On joint procurement for cancer medicines, the Commission has launched the Big Buyers initiative as a support mechanism for Member States to facilitate joint public procurement. To publicise the initiative, the Commission intends to launch a major communication campaign.
On the "right to be forgotten", the Commission points out that stakeholder dialogue to develop a code of conduct will be launched to ensure that only necessary and proportionate information is used when assessing the eligibility of applicants for financial products. Additionally, the Mortgage Credit Directive already seeks to ensure that consumers are treated fairly and transparently, and also, the proposal for a new Directive on consumer credits refers to the European Banking Authority Guidelines on loan origination and monitoring, pointing out that health data, including cancer data, should not be used for the assessment of consumer creditworthiness.

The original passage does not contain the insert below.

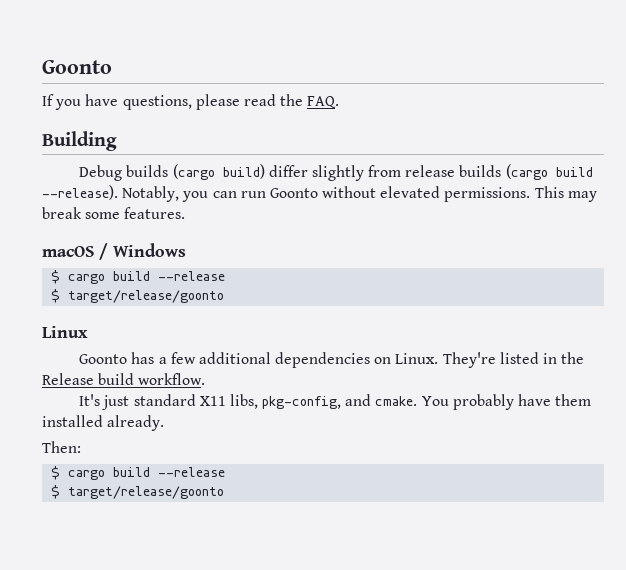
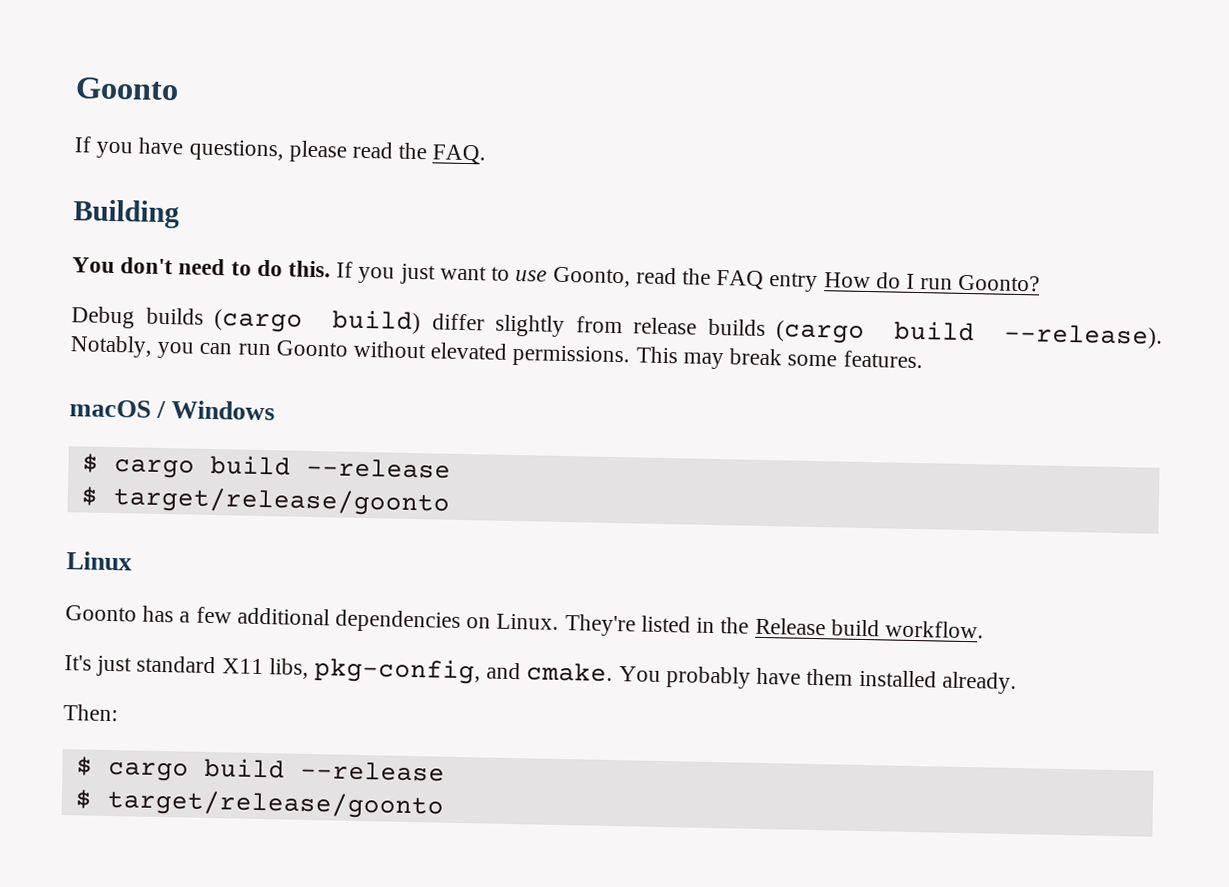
+ You don't need to do this. If you just want to use Goonto, read the FAQ entry How do I run Goonto?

On 20 September 2022, the European Commission published the proposal for the new Recommendation on cancer screening which echoes CoR calls with regard to:
• setting up a knowledge centre on cancer to facilitate coordination of scientific and technological initiatives against the disease at EU level, such as the collection of data through national cancer registries and the use of artificial intelligence (AI) to improve the quality of cancer screening;
• stepping up vaccination campaigns against the human papillomavirus;
• targeted screening for breast, intestinal and cervical cancer, and if the scientific evidence and cost-benefit analyses so warrant, extending this targeted screening to other cancers, such as prostate and lung cancer;
• need for data on cancer incidence and mortality to identify trends and/or address inequalities in cancer screening and treatment;
• rapid advances in research and innovation that enable bespoke innovative diagnostics and treatments and cancer prevention strategies that are better tailored to individual patients and types of cancer.

THE EUROPEAN COMMITTEE OF THE REGIONS



 calls on the EU institutions to ensure that the legal framework for the envisaged European Health Union factors in local and regional authorities' responsibility for public health, given that 19 of the 27 Member States have opted to give LRAs primary responsibility for healthcare;

 welcomes the aim to make the most of the opportunities for sharing medical and scientific data and digitalisation, and the fact that the envisaged European Health Data Space will make it possible to safely retrieve and share electronic health data for prevention and treatment across borders in the EU;

 stresses that cancer screening and early diagnosis must be at the heart of Europe's Beating Cancer Plan and thought should be given to extending targeted screening to other types of cancer, such as prostate and lung cancer;

 draws attention to the large differences in cancer incidence and mortality between and within Member States and criticises the lack of regionally disaggregated data needed to identify trends and/or address inequalities in cancer screening and treatment; calls on the Commission to launch the planned Cancer Inequalities Registry as soon as possible;

 draws attention to the system of "standardised treatment" that has been introduced as a best practice in some Member States to expedite diagnosis and start treatment;

 calls on the Member States to promote the accreditation of at least one cancer centre per Member State and establish an EU network of centres of excellence that makes cross-border cooperation and patient mobility easier; suggests that the Cross-Border Healthcare Directive should provide standards for cross-border screening, imaging and treatment of cancer;

 points to an urgent need for measures to promote the availability of generic and biosimilar medicines; suggests exploring the possibility of extending the EU's common procurement system, conducting joint price negotiations and creating a strategic reserve for cancer medicines.